Red sighs. “They were comparing you to Evelyn.”
I smile. “How’d I do?”
“Until you opened your mouth, you were winning,” Red says. “You were beating her on points.”
“Really?” It’s nice to be winning. “No knockout, technical or otherwise?”
Red gets up and leaves the table, joining DJ and Dante outside.
“Listen, Christiana,” Lelani says, “I don’t understand everything they said about you, but Dante hasn’t smiled this much in a long time.”
“He was smiling? All I saw was a man with his mouth open.”

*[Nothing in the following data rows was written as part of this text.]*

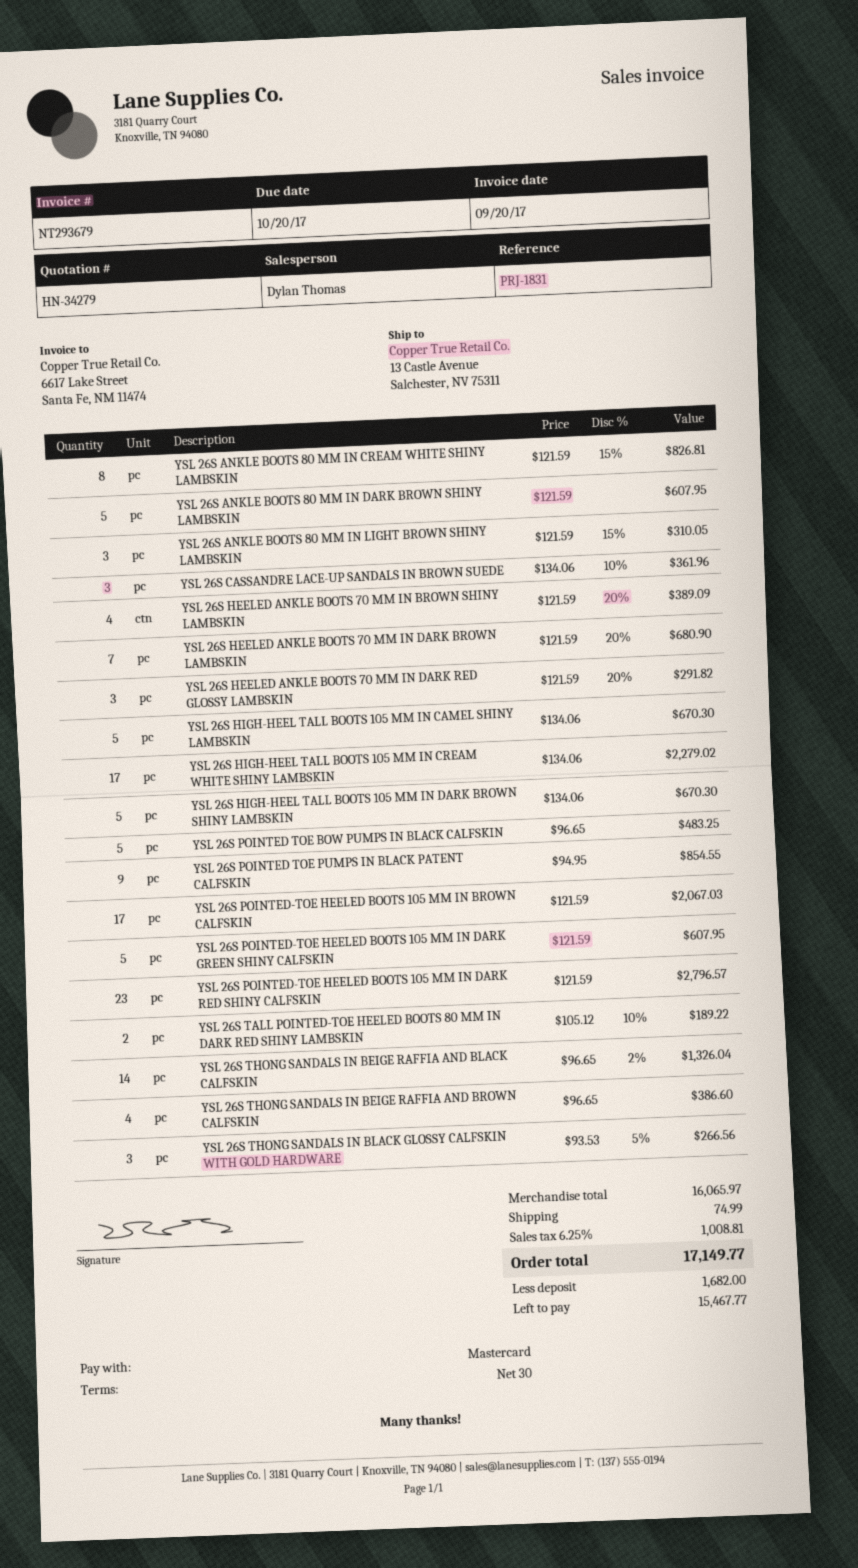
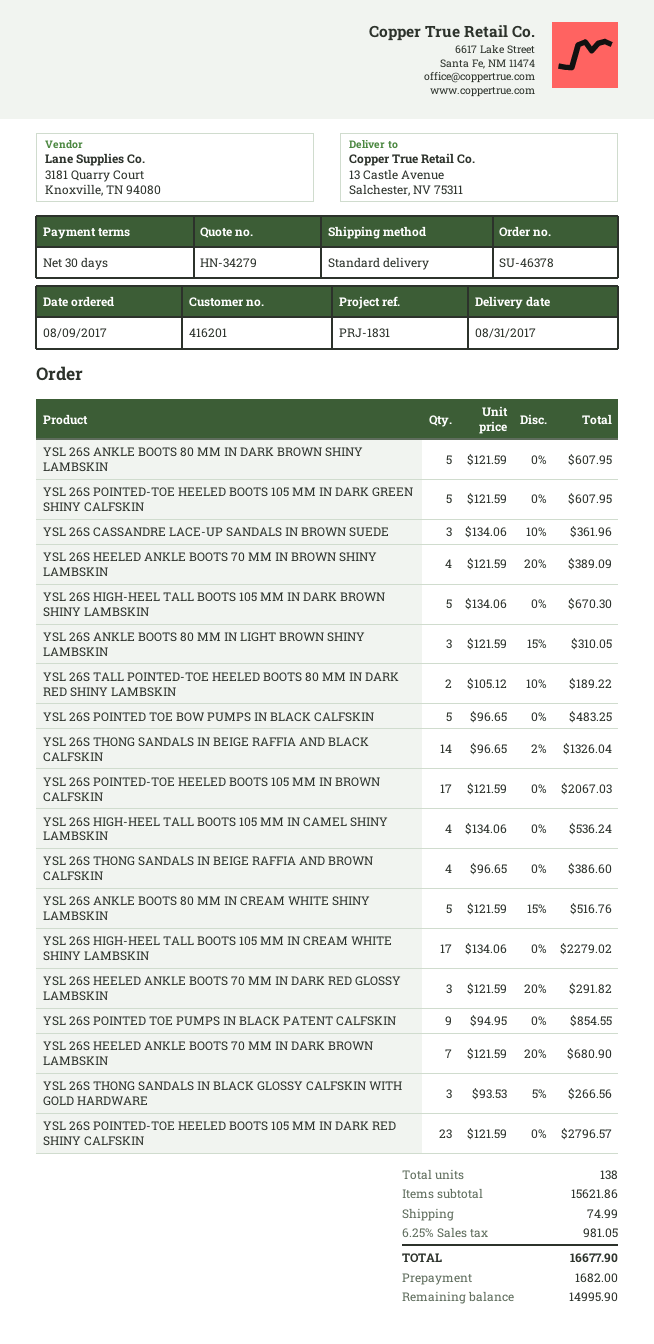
YSL 26S ANKLE BOOTS 80 MM IN CREAM WHITE SHINY LAMBSKIN: 8 x 121.59 - 15% = 826.81 -> 5 x 121.59 - 15% = 516.76
YSL 26S HIGH-HEEL TALL BOOTS 105 MM IN CAMEL SHINY LAMBSKIN: 5 x 134.06 = 670.30 -> 4 x 134.06 = 536.24
subtotal: 16065.97 -> 15621.86
tax: 6.25% = 1008.81 -> 6.25% = 981.05
total: 17149.77 -> 16677.90
balance: 15467.77 -> 14995.90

Lelani giggles. “It must be a European thing. I have noticed European males do that all the time.”
“But he’s from Brooklyn.”
“There are still lots of Europeans in Brooklyn, Christiana, aren’t there?” She squeezes my arm. “Whatever you’re doing, just…keep it up.”
“I plan to.” I look around. “Did I talk too much for real?”
Lelani nods. “You could be Italian.”
I guess there’s a little Italian in every journalist. We don’t talk with our hands, though. We couldn’t write anything down if we did that.
“Why didn’t you say anything?” I ask.
“This is a man’s world,” Lelani says, stretching and patting her stomach. “Except when Evil Lynn’s around, but I don’t want to talk about her, Christiana.”
“Call me Tiana.”
She shakes her head. “Here, you are Christiana. It sounds Italian. Dante seems to like saying it.”
“Sheesh, Dante likes it. Dante this, Dante that. Is he the king or what?”
“Yeah,” Lelani says.
“Well, I didn’t vote for him.”
Lelani giggles again. She stands and motions me to the kitchen. “This is his castle, he is the king, and we are his subjects.”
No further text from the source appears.